# Input data

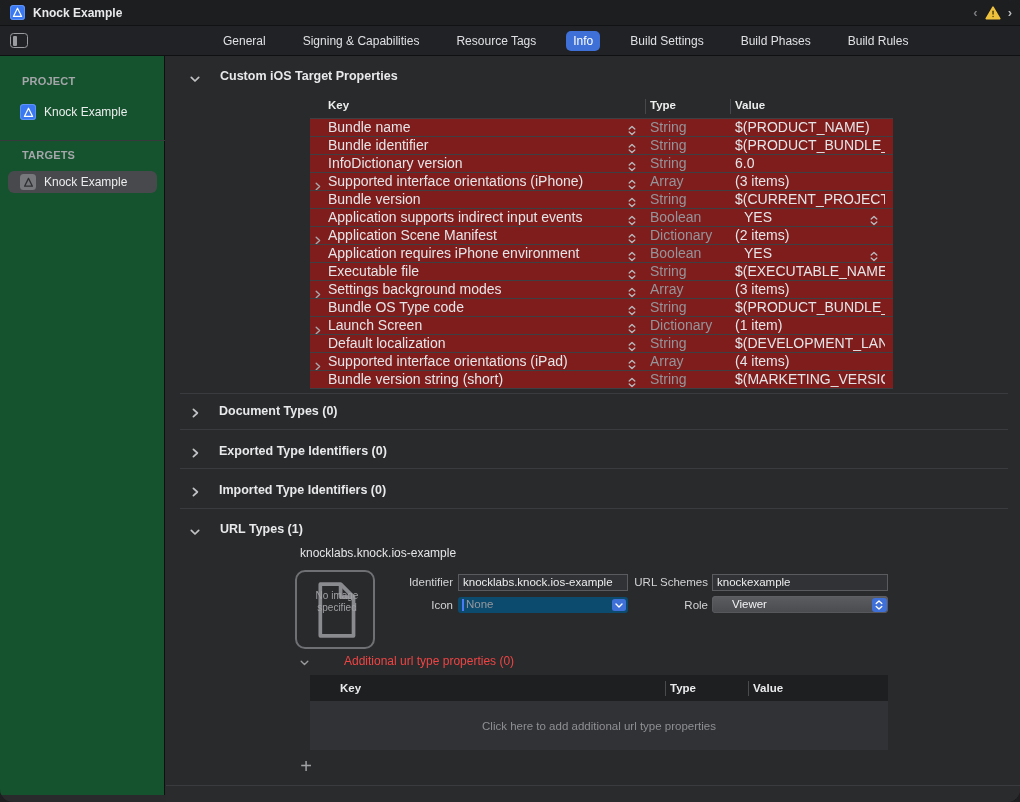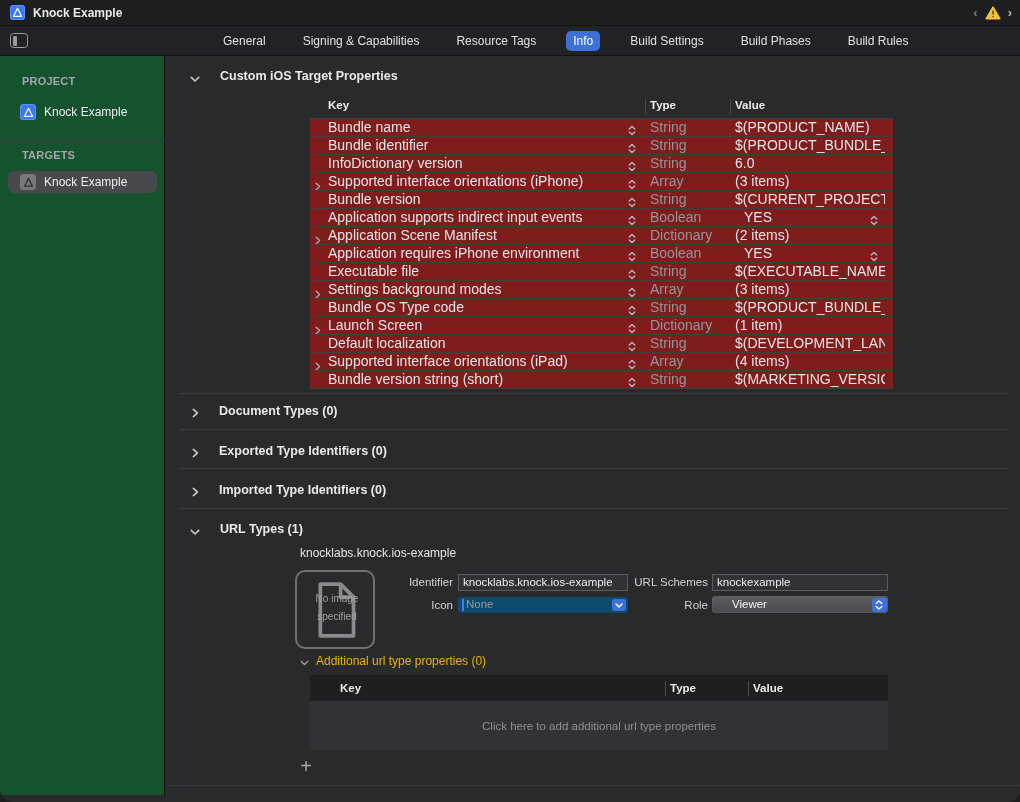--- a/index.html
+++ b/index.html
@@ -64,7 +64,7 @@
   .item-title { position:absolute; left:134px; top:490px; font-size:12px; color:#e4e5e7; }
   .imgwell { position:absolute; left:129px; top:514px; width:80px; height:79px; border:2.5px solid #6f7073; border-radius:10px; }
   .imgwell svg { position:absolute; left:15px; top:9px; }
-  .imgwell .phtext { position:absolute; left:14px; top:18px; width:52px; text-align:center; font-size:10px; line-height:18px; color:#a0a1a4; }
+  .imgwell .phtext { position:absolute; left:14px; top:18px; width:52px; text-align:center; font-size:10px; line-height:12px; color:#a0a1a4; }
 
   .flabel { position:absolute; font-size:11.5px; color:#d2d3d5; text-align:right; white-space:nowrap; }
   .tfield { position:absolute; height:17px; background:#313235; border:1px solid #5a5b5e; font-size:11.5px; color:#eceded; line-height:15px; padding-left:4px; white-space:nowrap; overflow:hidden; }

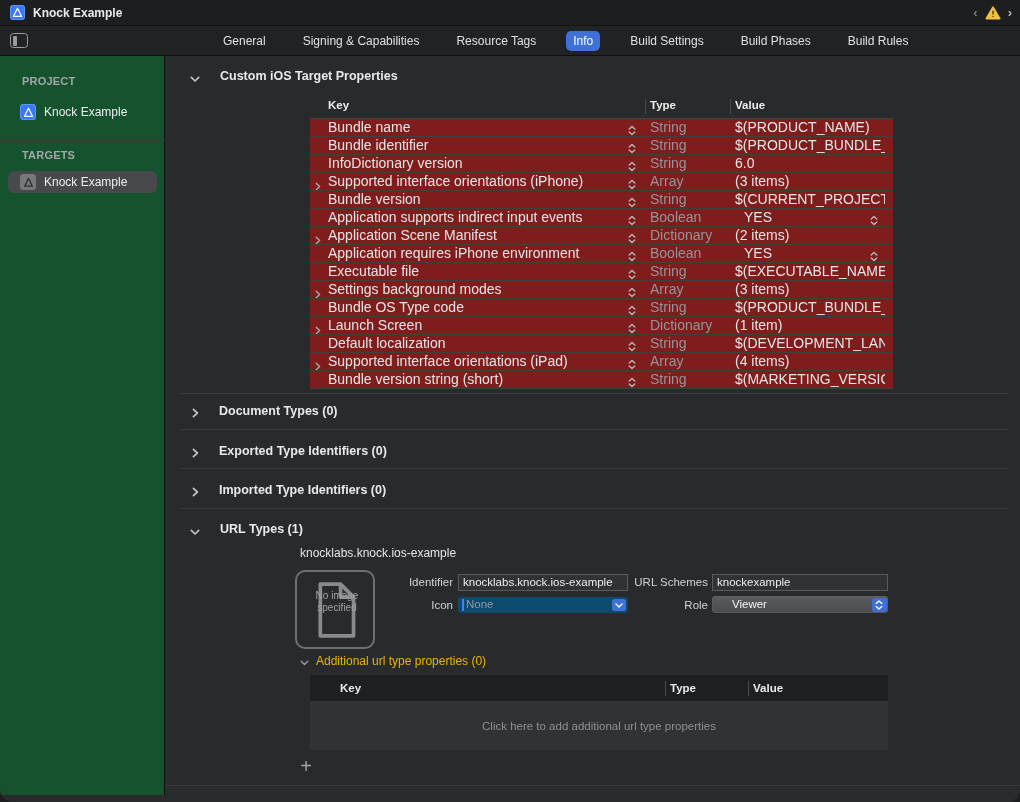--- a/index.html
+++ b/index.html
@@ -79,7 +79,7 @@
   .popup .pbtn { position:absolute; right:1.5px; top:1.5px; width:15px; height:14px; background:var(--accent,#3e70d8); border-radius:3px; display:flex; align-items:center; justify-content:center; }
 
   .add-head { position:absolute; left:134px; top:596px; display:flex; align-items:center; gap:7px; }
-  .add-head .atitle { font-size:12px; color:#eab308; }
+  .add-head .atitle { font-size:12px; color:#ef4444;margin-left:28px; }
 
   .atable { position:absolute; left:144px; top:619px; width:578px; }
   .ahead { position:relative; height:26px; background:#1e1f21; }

# Assignment
Type the records out again in full, exactly, with each picture omitted.

# Answer to this task
--- a/index.html
+++ b/index.html
@@ -64,7 +64,7 @@
   .item-title { position:absolute; left:134px; top:490px; font-size:12px; color:#e4e5e7; }
   .imgwell { position:absolute; left:129px; top:514px; width:80px; height:79px; border:2.5px solid #6f7073; border-radius:10px; }
   .imgwell svg { position:absolute; left:15px; top:9px; }
-  .imgwell .phtext { position:absolute; left:14px; top:18px; width:52px; text-align:center; font-size:10px; line-height:18px; color:#a0a1a4; }
+  .imgwell .phtext { position:absolute; left:14px; top:18px; width:52px; text-align:center; font-size:10px; line-height:12px; color:#a0a1a4; }
 
   .flabel { position:absolute; font-size:11.5px; color:#d2d3d5; text-align:right; white-space:nowrap; }
   .tfield { position:absolute; height:17px; background:#313235; border:1px solid #5a5b5e; font-size:11.5px; color:#eceded; line-height:15px; padding-left:4px; white-space:nowrap; overflow:hidden; }

--- a/index.html
+++ b/index.html
@@ -79,7 +79,7 @@
   .popup .pbtn { position:absolute; right:1.5px; top:1.5px; width:15px; height:14px; background:var(--accent,#3e70d8); border-radius:3px; display:flex; align-items:center; justify-content:center; }
 
   .add-head { position:absolute; left:134px; top:596px; display:flex; align-items:center; gap:7px; }
-  .add-head .atitle { font-size:12px; color:#eab308; }
+  .add-head .atitle { font-size:12px; color:#ef4444;margin-left:28px; }
 
   .atable { position:absolute; left:144px; top:619px; width:578px; }
   .ahead { position:relative; height:26px; background:#1e1f21; }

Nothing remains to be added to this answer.